Power to detect a locus undergoing recurrent negative selection. Shown is a comparison of the power of our popGenHMM as a function of the strength of selection, α = 2Nσ, SweepFinder (Nielsen et al. 2005) and a sliding window implementation of Tajima's D (Tajima 1989) to detect selection on a locus evolving according to the exponential shift model. Each point consists of 1,000 samples drawn from forward population genetic simulations in which we simulated 20 kb from samples of size n = 50 with θ/bp = 0.01 and ρ/bp = 0.025. Selected sites occur in the middle fifth of the simulated locus (bases 8,000–12,000) and θ is constant across the entire region.

FIG. 7.

Distribution of length normalized scores for elements. Shown are histograms of LOD scores/length (s) for each of the elements predicted. Negatively selected elements are shown in the top panel and positively selected elements in the bottom panel. The very different distributions is a function of the short lengths of positive elements predicted.

FIG. 8.

Browser shot of a negatively selected element prediction. This negative element prediction is shown as the top browser track for this region of the genome.

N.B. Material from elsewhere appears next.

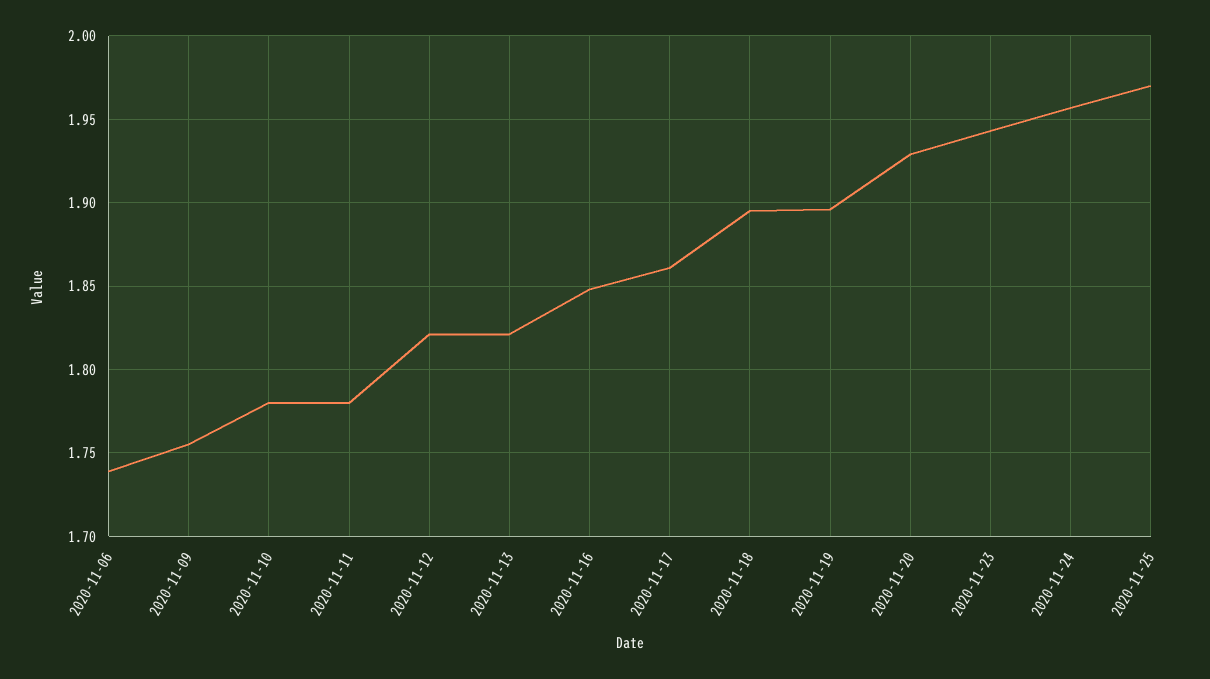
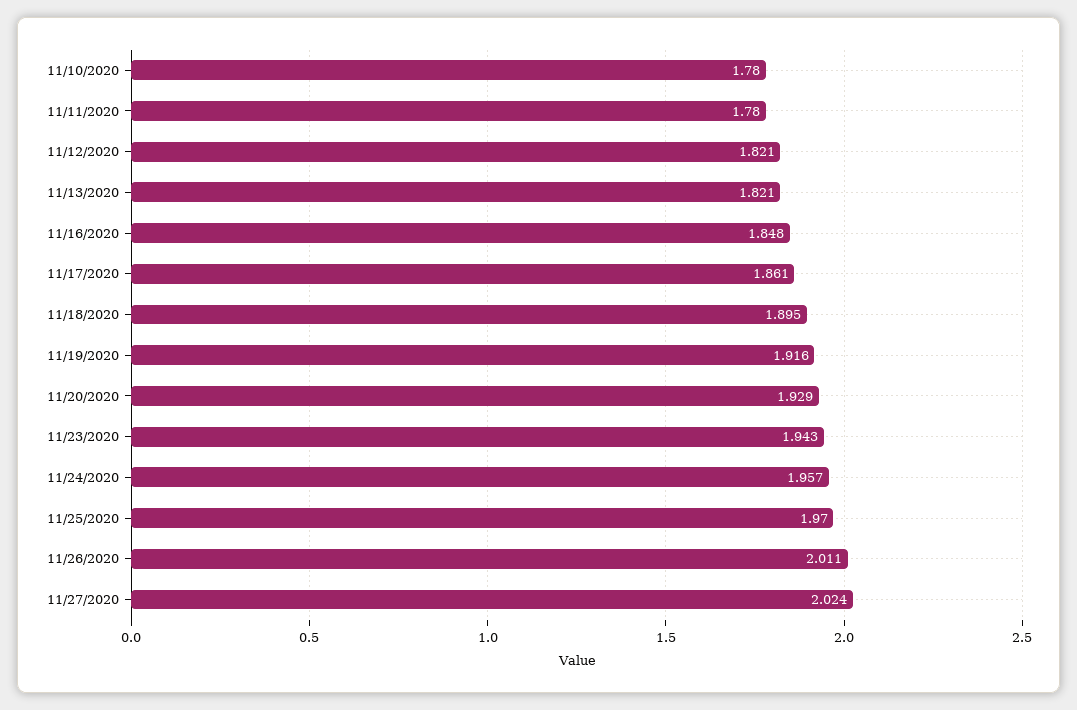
2020-11-06: 1.74 -> none
2020-11-09: 1.755 -> none
2020-11-19: 1.895 -> 1.916
11/26/2020: none -> 2.011
11/27/2020: none -> 2.024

This element has a strong prediction corresponding to a LOD score of 33.1. Shown below the prediction are two tracks corresponding to divergence between Drosophila simulans and D. melanogaster (labeled Div) and nucleotide diversity (π; Tajima 1983) within D. melanogaster (labeled Pi). For both these tracks, darker colors represent greater relative levels of divergence and polymorphism. See text for details.

FIG. 9.

Browser shot of a positively selected element prediction. This positive element prediction is shown as the fourth browser track from the top for this region of the genome. This element has a prediction score of LOD = 29.6. See caption of figure 5 for details.